TDP-43 and FUS: a nuclear affair
Dormann D, Haass C.
21.06.2011
One hit is not enough: multiple-hit model of TAR DNA binding protein 43 (TDP-43)/Fused-In-Sarcoma (FUS) pathogenesis. (a) Immunocytochemistry of hemagglutinine (HA)-tagged human FUS constructs transiently transfected into HeLa cells [33]. The wild type (WT) protein is localized in the nucleus, whereas a point mutation within the proline-tyrosine nuclear localization signal (PY-NLS) of FUS (FUS-P525L) leads to cytosolic mislocalization without apparent aggregation. Upon heat shock, cytosolic FUS is recruited into stress granules [33,70], which may give rise to the large pathological FUS inclusions observed in the cytosol of ALS-FUS patients. (b) General model showing how multiple hits may lead to the formation of TDP-43 or FUS pathology. The first hit is provided by any nuclear import defect that causes a diffuse cytoplasmic localization of TDP-43 or FUS, respectively. Such defects can be genetically encoded mutations within an NLS or NES, for example the PY-NLS of FUS, or can arise sporadically during aging [e.g. by reduced expression of nuclear transport factors or oxidative damage of nucleoporins/nuclear pore complexes (NPCs)]. Moreover, post-translational modifications, such as phosphorylation, arginine methylation and proteolytic cleavage events that remove the NLS might play a role as well. A second hit that elicits cellular stress and triggers the recruitment of TDP-43 or FUS into stress granules is then required to initiate TDP-43 or FUS deposition. Such stressors might include environmental toxins or mutations in neuroprotective/stress protective genes, such as GRN or VCP. Because stress granule formation is a reversible process, this step can potentially be reversed upon release of stress or by upregulation of protective factors (e.g. chaperones or neuronal growth factors, such as Progranulin). However, persistent cellular stress or tertiary hits (e.g. genetic risk factors) may lead to the persistence of TDP-43 or FUS-containing stress granules and their conversion into large pathological TDP-43 or FUS inclusions.
ABSTRACT
Misfolded TAR DNA binding protein 43 (TDP-43) and Fused-In-Sarcoma (FUS) protein have recently been identified as pathological hallmarks of the neurodegenerative disorders amyotrophic lateral sclerosis (ALS) and frontotemporal lobar degeneration (FTLD) characterized by the presence of ubiquitin-positive inclusions (FTLD-U). Although TDP-43 and FUS are normally located predominantly in the nucleus, pathological TDP-43 and FUS inclusions are mostly found in the cytosol.

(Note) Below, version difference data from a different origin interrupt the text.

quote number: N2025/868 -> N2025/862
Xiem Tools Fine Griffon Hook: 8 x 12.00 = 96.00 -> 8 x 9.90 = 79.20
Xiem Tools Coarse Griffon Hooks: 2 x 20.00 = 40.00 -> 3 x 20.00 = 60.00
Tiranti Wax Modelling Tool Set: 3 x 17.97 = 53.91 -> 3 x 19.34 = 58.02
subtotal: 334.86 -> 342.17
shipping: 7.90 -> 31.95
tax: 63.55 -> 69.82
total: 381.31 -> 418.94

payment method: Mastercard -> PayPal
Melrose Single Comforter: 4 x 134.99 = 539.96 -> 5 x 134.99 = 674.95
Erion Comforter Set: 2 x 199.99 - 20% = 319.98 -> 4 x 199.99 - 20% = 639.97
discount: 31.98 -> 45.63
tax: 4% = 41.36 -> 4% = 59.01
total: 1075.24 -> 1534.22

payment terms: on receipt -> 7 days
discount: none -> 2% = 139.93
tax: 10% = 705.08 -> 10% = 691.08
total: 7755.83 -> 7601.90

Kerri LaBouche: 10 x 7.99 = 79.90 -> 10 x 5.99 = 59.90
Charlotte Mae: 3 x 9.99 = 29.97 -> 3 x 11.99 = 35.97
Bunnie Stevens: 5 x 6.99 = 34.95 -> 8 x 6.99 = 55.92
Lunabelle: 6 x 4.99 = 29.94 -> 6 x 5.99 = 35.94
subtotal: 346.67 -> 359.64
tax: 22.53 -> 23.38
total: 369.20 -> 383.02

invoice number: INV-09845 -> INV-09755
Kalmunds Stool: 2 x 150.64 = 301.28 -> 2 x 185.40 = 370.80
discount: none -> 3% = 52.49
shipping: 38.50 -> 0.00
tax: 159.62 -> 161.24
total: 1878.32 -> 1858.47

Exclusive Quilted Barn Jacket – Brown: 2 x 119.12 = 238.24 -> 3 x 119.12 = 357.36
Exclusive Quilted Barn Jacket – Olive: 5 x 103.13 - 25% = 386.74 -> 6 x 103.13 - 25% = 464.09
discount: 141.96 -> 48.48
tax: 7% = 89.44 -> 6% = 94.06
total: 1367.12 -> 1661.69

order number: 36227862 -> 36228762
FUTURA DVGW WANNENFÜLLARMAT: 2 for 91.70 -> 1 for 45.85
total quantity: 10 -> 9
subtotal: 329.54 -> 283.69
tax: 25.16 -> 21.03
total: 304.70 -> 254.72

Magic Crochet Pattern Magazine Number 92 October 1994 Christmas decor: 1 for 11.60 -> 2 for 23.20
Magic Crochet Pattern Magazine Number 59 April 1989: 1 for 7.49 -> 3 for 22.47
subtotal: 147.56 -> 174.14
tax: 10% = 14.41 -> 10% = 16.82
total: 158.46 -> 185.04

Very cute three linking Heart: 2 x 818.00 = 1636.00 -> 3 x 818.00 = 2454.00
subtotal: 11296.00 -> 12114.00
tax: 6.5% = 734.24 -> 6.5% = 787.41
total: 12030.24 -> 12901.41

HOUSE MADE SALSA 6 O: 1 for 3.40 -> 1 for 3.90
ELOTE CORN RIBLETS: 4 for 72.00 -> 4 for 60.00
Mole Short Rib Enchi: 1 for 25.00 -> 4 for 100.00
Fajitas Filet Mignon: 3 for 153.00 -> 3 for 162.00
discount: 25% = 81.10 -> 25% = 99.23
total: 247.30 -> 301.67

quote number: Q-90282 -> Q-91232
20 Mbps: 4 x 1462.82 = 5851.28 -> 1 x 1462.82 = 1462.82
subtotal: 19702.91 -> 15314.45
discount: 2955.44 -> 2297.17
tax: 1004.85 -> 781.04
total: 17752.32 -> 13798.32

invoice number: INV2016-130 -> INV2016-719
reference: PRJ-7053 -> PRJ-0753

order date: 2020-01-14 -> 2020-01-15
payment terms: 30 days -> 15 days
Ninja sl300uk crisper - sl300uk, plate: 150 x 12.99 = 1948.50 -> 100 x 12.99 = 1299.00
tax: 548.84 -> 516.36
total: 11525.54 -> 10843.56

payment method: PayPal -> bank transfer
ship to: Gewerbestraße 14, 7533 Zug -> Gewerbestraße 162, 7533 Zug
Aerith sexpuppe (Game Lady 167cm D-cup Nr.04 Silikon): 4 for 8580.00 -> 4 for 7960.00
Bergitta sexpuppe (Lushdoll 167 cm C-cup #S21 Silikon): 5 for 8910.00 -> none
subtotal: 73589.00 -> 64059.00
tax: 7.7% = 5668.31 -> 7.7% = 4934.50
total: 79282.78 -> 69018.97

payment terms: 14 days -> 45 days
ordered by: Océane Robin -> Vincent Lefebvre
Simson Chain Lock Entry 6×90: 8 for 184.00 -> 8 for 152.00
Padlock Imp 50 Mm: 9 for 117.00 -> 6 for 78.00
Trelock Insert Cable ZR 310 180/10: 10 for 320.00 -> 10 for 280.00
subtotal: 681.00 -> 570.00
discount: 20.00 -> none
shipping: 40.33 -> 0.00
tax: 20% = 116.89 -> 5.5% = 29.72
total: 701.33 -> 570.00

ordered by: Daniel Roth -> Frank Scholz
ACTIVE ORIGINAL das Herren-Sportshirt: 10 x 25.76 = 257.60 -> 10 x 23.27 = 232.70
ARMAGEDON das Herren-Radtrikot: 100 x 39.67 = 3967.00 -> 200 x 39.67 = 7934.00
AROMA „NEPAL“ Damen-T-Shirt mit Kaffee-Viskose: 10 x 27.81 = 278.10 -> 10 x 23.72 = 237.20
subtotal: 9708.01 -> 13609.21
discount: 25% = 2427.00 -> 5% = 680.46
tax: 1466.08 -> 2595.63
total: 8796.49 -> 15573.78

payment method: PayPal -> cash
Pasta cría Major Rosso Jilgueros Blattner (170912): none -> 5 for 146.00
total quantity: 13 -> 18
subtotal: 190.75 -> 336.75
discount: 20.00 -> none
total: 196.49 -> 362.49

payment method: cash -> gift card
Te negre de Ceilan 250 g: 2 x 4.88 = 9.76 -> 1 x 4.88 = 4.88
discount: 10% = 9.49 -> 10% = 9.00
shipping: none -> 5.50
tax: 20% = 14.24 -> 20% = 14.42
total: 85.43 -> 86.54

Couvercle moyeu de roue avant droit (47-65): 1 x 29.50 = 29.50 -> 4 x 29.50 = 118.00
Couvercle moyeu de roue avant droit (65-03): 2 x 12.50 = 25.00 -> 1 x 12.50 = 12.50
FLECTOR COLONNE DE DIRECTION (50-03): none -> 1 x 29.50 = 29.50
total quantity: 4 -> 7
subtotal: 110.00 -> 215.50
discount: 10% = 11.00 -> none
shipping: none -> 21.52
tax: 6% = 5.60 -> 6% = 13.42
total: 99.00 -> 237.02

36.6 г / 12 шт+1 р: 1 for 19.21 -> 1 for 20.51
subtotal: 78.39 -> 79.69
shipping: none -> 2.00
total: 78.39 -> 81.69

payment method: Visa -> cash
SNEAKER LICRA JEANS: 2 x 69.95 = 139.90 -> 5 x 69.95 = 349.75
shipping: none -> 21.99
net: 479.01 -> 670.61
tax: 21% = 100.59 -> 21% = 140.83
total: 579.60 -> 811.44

Cytosolic deposition is paralleled by a striking nuclear depletion of either protein. Based on a number of recent findings, we postulate that defects in nuclear import are an important step towards TDP-43 and FUS dysfunction. Failure of nuclear transport can arise from mutations within a nuclear localization signal or from age-related decline of nuclear import mechanisms. We propose that nuclear import defects in combination with additional hits, for example cellular stress and genetic risk factors, may be a central underlying cause of ALS and FTLD-U pathology.